# 9 foot tall interior doors



## cfullen (Apr 9, 2012)

I am installing a trim package that has 9' tall solid poplar stiles and rails with MDF raised panels. These doors are very heavy, at least 120lbs each. They are pre-hung in finger joint poplar with 4 heavy duty ball bearing hinges. After installing the 8ft doors on the second floor (built the same way), the doors swelled a great deal and I didn't have much adjustment due to the fact that I shimmed the doors at the hinges. I think that I am going to have to take some out of the hinge sides after its all said and done. Should I leave the shims out of these doors and trust the casing to hold these beasts in place???


----------



## NivekD (Mar 3, 2012)

With doors that heavy I would make sure the hinge side jamb is VERY secure to the rough opening. Don't make the casing take all that weight.


----------



## tcleve4911 (Dec 16, 2006)

Absolutely not.......
Never use the casings to support ANY doors.
Use 3-4" screws through the hinges and directly into the framing.

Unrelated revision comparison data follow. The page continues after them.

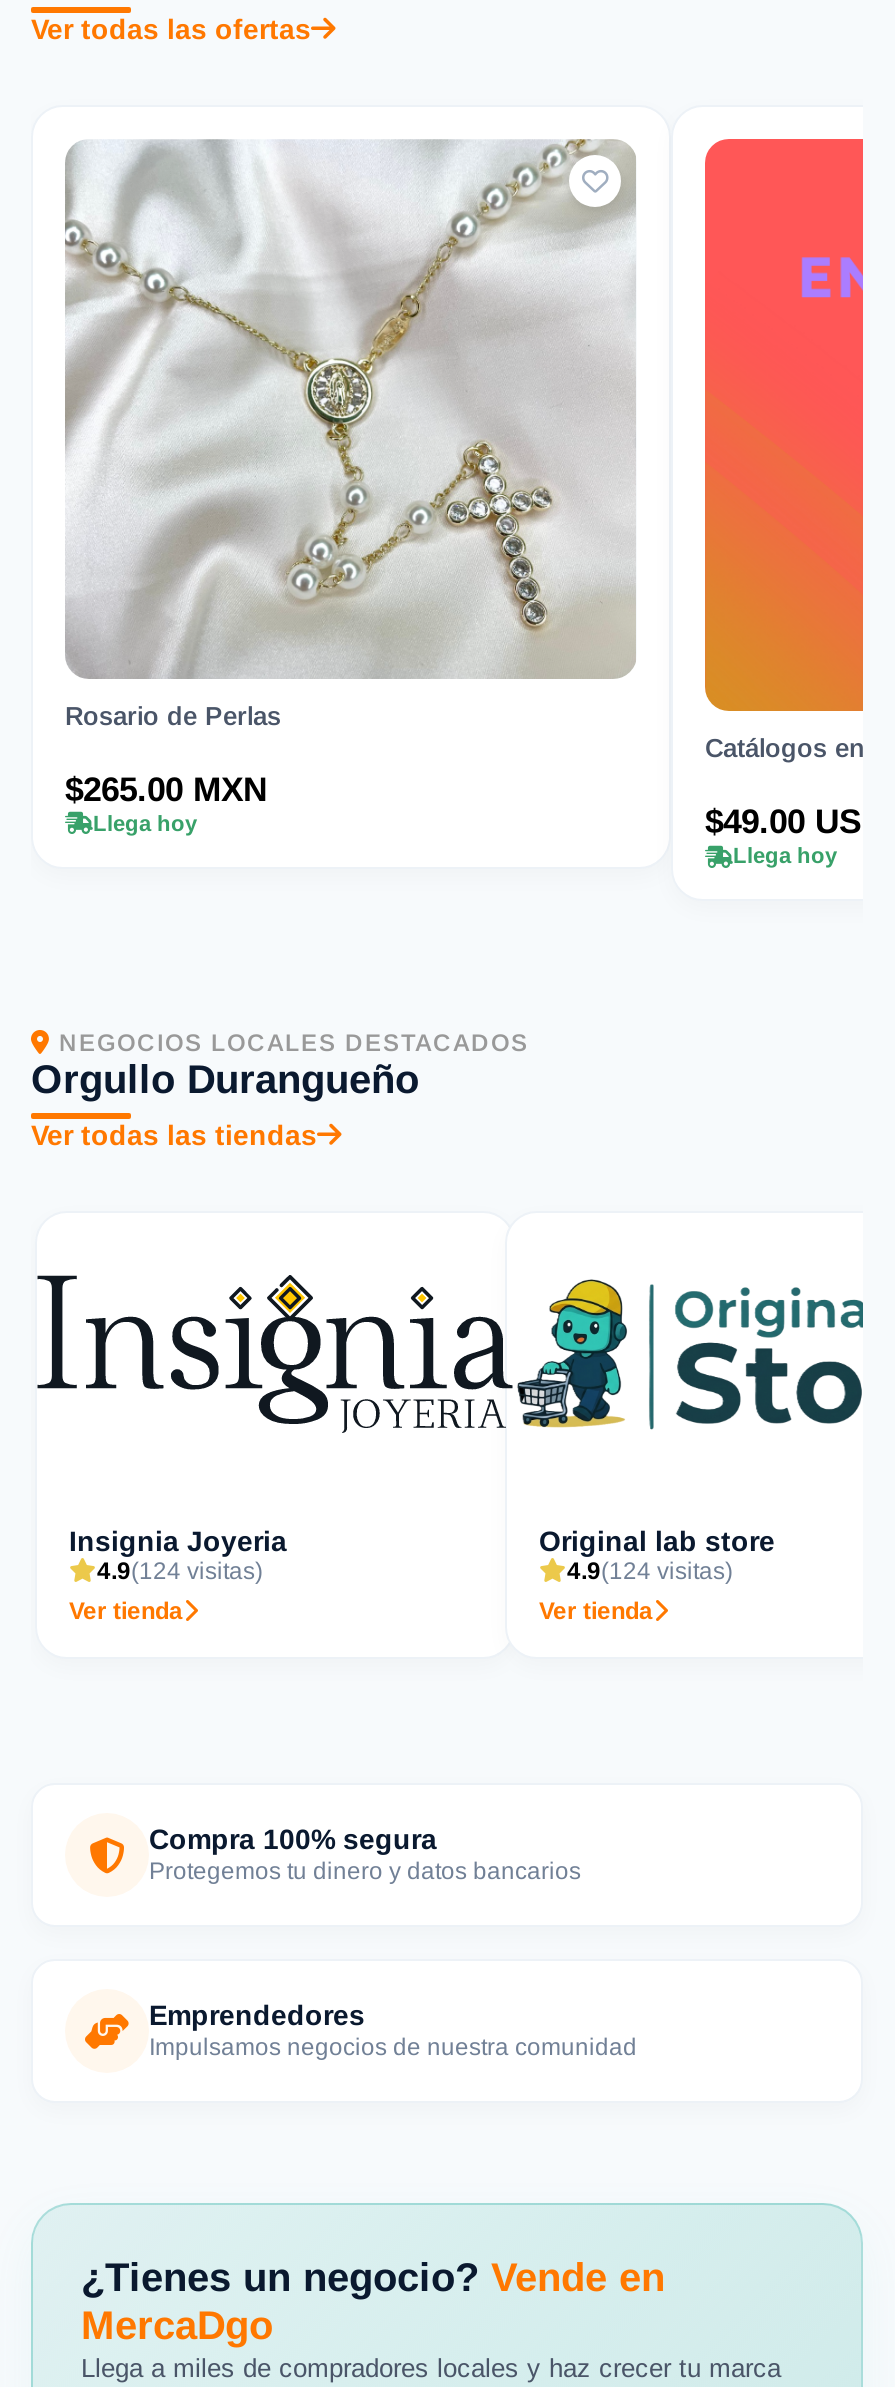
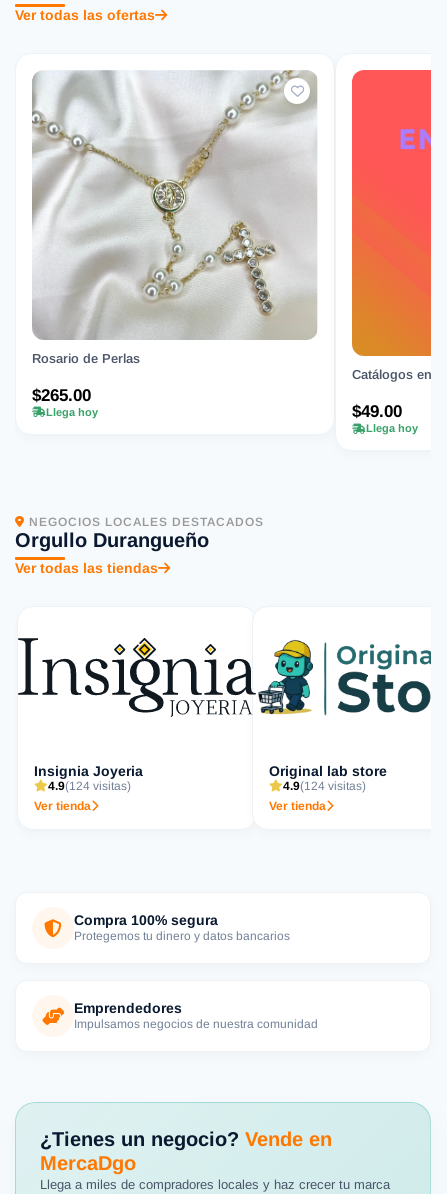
- $265.00 MXN
+ $265.00

- $49.00 USD
+ $49.00
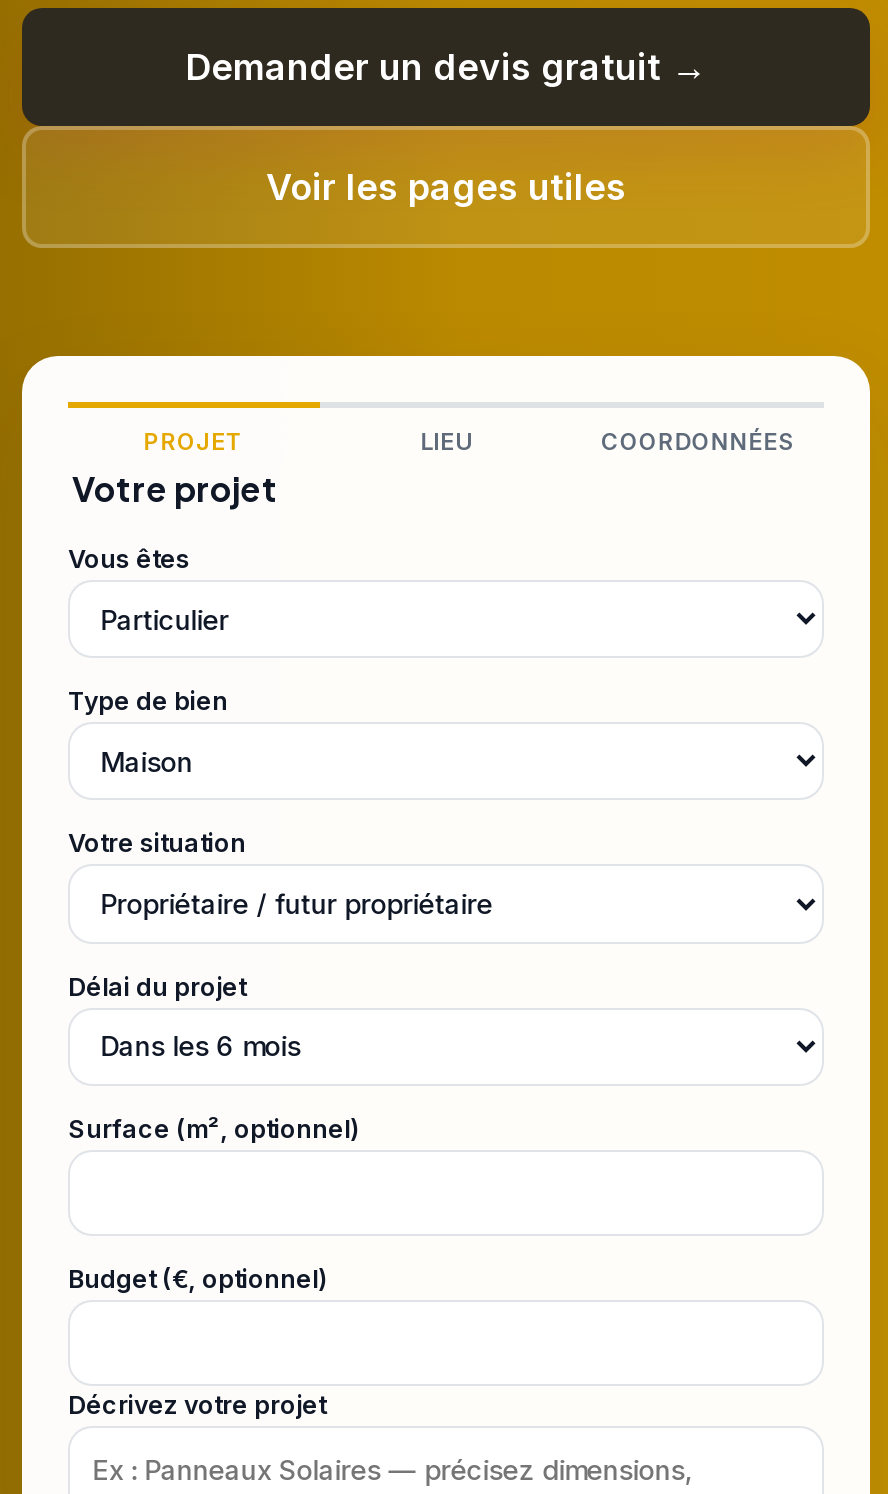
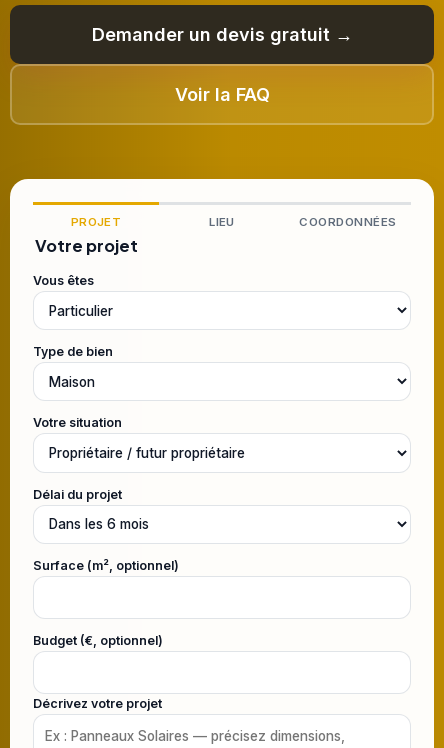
- Voir les pages utiles
+ Voir la FAQ
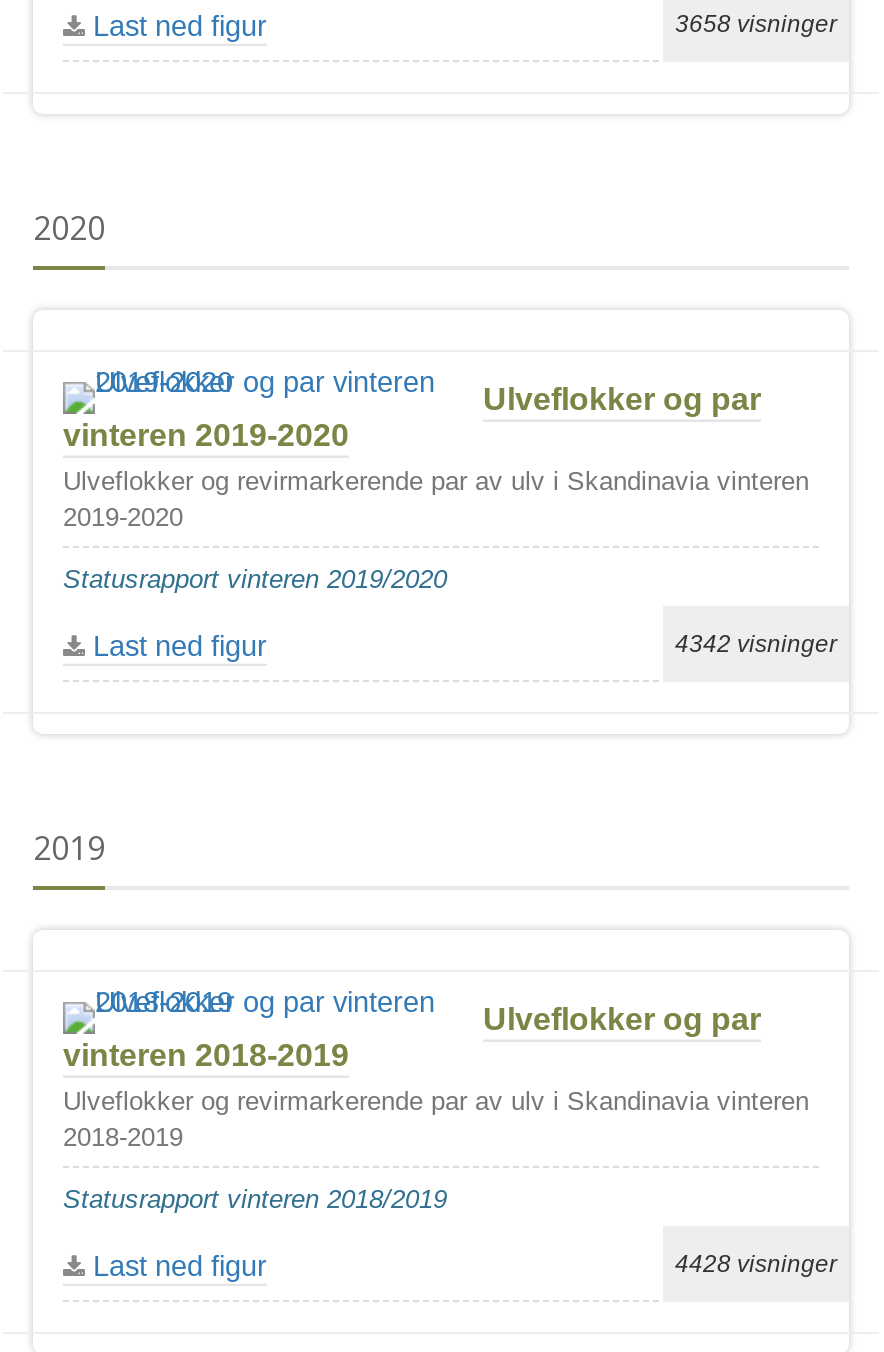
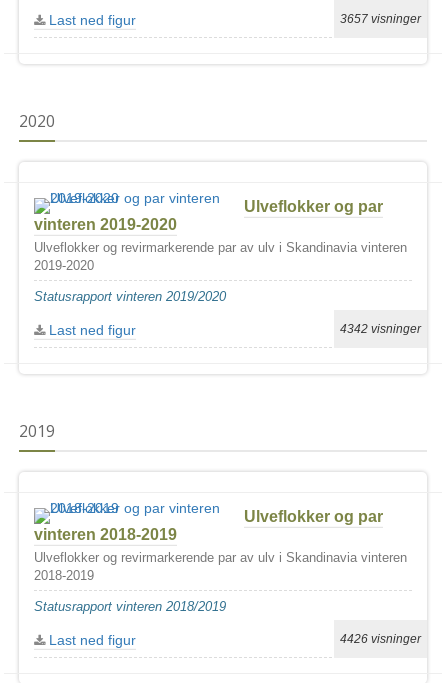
- 3658 visninger
+ 3657 visninger

- 4428 visninger
+ 4426 visninger
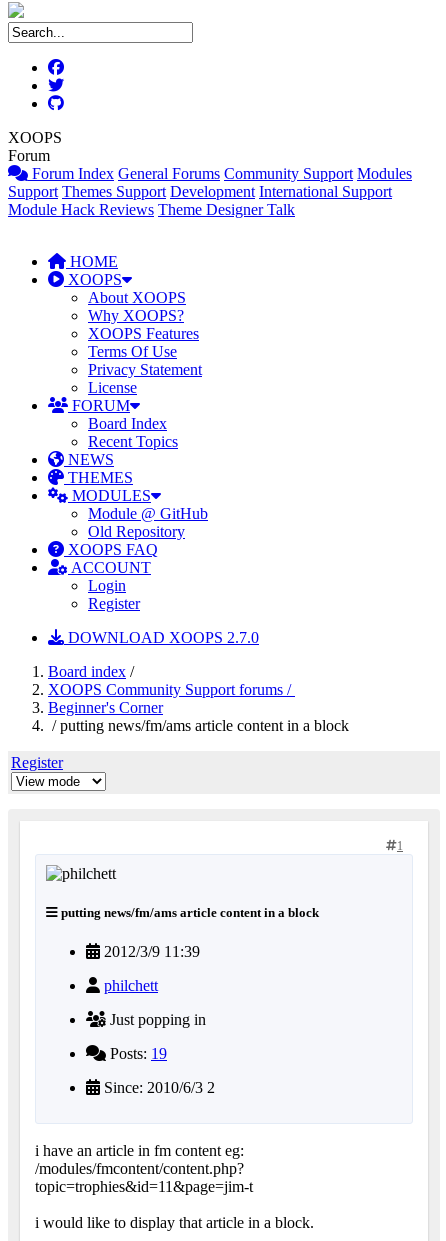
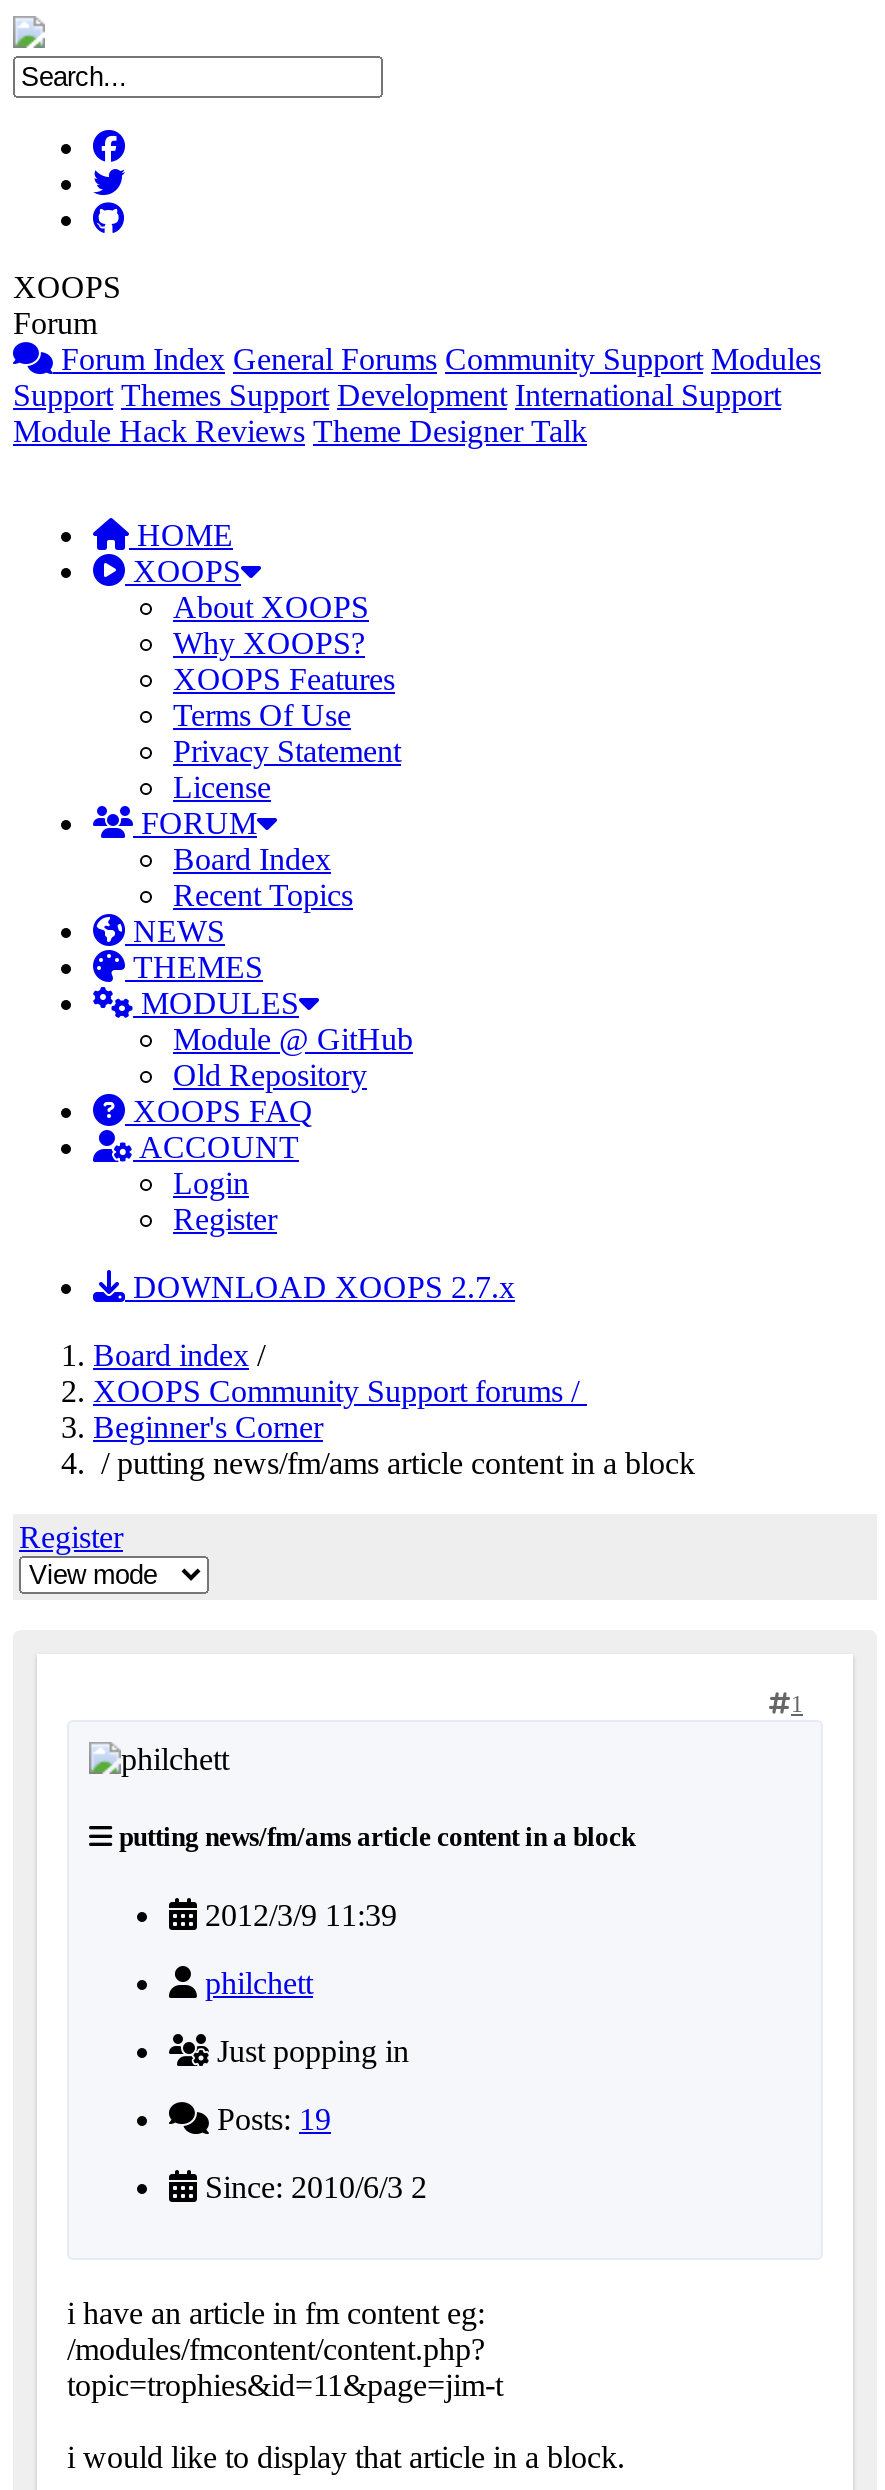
- DOWNLOAD XOOPS 2.7.0
+ DOWNLOAD XOOPS 2.7.x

....hope this helps and that I understood your question....:shifty:

Tom


----------



## woodnthings (Jan 24, 2009)

Can you gain enough by removing the shims and use long 3" screws into the studs? I wouldn't trust the poplar casings much personally. You can possibly use 2 thinner shims or a piece of 1/16" ply to fit exactly behind each hinge where needed. The 4 b-b hinges should be very adequate. :thumbsup: bill


----------



## SteveEl (Sep 7, 2010)

Are we talking shims between the hinge plate and the casing, or between the stud and the casing at the level of the hinge?

If they're between the casing and the studs, then methinks you either need to reduce the relative humidity of the place or plane the edges of the doors (and recut the mortise depth)


----------



## cfullen (Apr 9, 2012)

I was referring to the shims I put between the jamb and the cripple. I split them on top and bottom of the hinges so that I can have small adjustibility later via a couple screws under the hinge. I have hinged deeper in the past to make doors shut properly. I actually spoke with the door supplier today and he told me that shims were not necessary just so long as I came back later with a few long ass screws.


----------



## cfullen (Apr 9, 2012)

Also, the relative humidity in this house is quite low. The general contractor has been running a de-humidifier since the walls were closed up.


----------



## SteveEl (Sep 7, 2010)

cfullen said:


> The general contractor has been running a de-humidifier since the walls were closed up.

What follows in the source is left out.